▸ Problem to solve
Lines after the one containing "- All these" are to be omitted; print exactly each line from the start of the records up to and including it.
------------------------
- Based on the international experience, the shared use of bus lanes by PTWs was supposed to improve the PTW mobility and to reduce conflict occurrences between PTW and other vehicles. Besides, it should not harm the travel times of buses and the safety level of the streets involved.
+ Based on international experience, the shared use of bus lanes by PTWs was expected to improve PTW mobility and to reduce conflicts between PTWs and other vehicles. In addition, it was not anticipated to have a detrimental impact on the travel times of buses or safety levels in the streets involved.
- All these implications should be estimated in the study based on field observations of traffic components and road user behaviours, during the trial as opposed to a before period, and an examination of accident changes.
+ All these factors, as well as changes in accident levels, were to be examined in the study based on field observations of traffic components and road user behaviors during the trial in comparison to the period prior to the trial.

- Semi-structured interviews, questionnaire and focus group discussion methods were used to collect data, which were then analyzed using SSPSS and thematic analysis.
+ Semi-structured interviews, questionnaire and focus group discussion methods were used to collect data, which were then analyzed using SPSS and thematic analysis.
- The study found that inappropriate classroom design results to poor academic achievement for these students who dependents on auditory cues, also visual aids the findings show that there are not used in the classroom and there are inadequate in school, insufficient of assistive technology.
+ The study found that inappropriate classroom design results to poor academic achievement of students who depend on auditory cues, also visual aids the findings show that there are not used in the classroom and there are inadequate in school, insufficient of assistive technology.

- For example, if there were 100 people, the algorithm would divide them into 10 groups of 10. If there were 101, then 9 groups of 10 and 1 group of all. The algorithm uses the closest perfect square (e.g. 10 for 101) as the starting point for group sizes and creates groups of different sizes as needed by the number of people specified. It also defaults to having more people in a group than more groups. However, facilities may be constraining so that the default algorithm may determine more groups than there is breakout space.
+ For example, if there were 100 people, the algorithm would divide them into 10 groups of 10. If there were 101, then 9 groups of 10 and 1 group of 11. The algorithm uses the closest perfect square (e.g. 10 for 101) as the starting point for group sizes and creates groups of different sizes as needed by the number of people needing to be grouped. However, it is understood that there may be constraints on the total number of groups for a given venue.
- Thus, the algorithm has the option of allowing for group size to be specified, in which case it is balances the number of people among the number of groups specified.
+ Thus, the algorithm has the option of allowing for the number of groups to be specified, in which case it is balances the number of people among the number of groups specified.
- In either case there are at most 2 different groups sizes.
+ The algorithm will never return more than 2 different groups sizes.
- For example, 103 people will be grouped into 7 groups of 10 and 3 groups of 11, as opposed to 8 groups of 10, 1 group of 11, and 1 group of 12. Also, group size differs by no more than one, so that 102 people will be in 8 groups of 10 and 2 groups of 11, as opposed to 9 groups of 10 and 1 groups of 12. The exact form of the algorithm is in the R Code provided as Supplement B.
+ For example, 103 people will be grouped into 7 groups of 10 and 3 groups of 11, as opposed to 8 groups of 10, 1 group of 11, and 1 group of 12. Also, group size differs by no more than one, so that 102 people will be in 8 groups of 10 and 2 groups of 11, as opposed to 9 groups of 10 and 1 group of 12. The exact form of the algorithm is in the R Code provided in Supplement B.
------------------------
▸ Reply
- Based on the international experience, the shared use of bus lanes by PTWs was supposed to improve the PTW mobility and to reduce conflict occurrences between PTW and other vehicles. Besides, it should not harm the travel times of buses and the safety level of the streets involved.
+ Based on international experience, the shared use of bus lanes by PTWs was expected to improve PTW mobility and to reduce conflicts between PTWs and other vehicles. In addition, it was not anticipated to have a detrimental impact on the travel times of buses or safety levels in the streets involved.
- All these implications should be estimated in the study based on field observations of traffic components and road user behaviours, during the trial as opposed to a before period, and an examination of accident changes.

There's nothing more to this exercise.